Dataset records
Start of Block

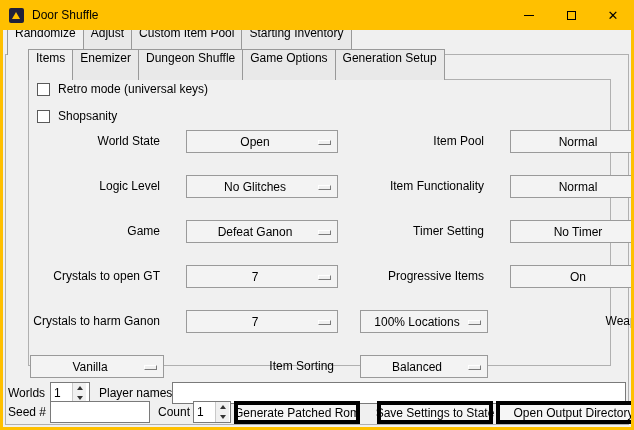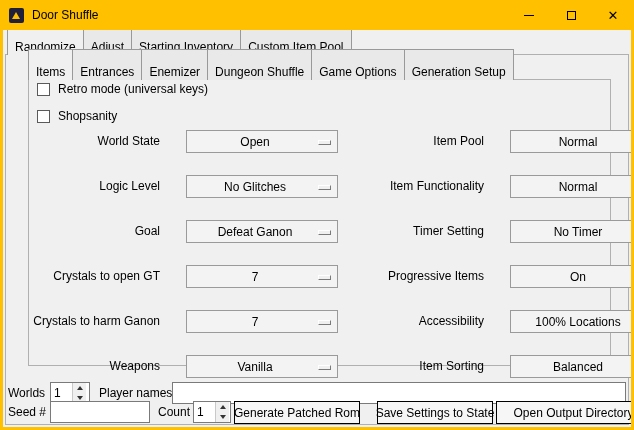"Randomize" .tab { align-items: flex-start -> flex-end }
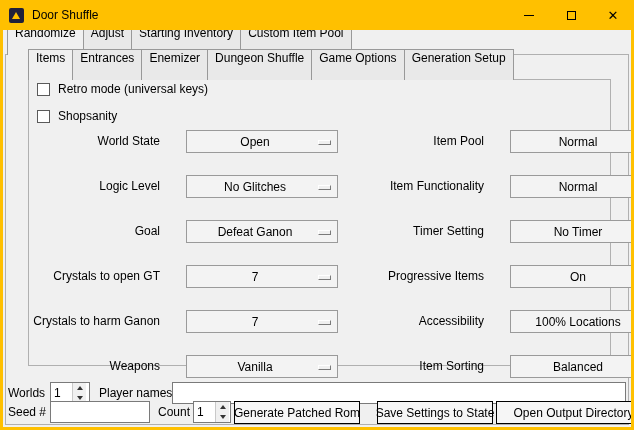"Starting Inventory" div.tab { order: before "Custom Item Pool" -> after "Custom Item Pool" }
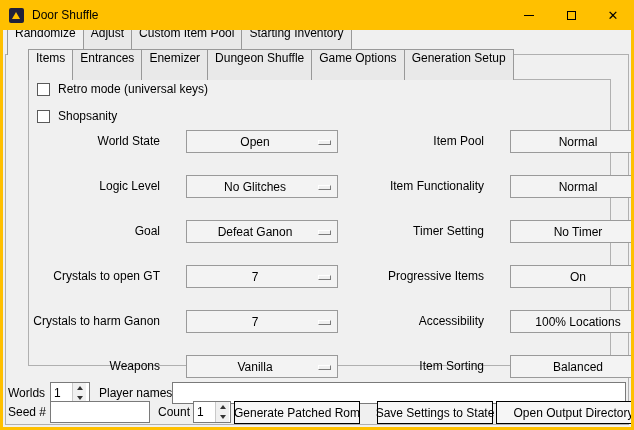"Entrances" div.tab { html: <div> <span>Entrances</span> </div> -> none }
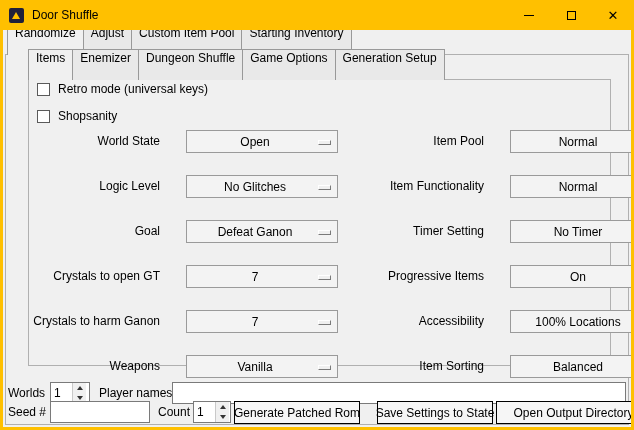"Goal" div.opt-label { text: Goal -> Game }
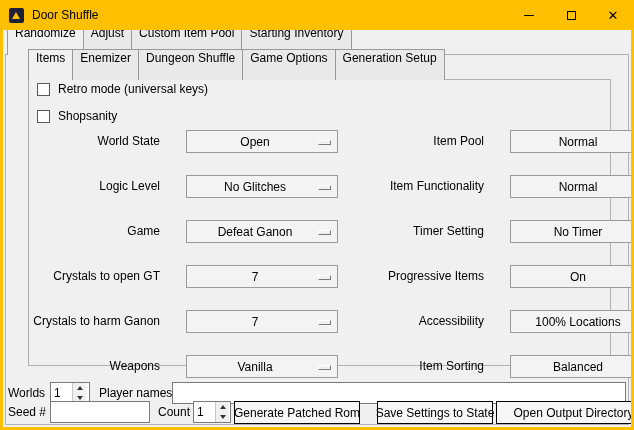"Accessibility" div.opt-label { html: <div>Accessibility</div> -> none }
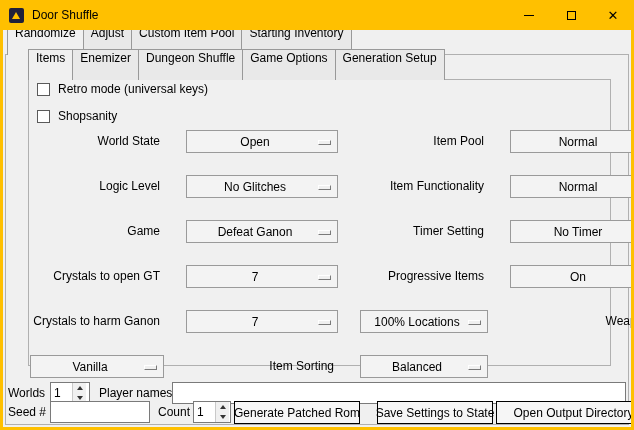"Generate Patched Rom" .btn { border: 1px solid #000000 -> 4px solid #000000 }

End of Block

▶ [The problem]: Give the data again exactly, without pictures.

▶ [Output below]:
"Randomize" .tab { align-items: flex-start -> flex-end }
"Starting Inventory" div.tab { order: before "Custom Item Pool" -> after "Custom Item Pool" }
"Entrances" div.tab { html: <div> <span>Entrances</span> </div> -> none }
"Goal" div.opt-label { text: Goal -> Game }
"Accessibility" div.opt-label { html: <div>Accessibility</div> -> none }
"Generate Patched Rom" .btn { border: 1px solid #000000 -> 4px solid #000000 }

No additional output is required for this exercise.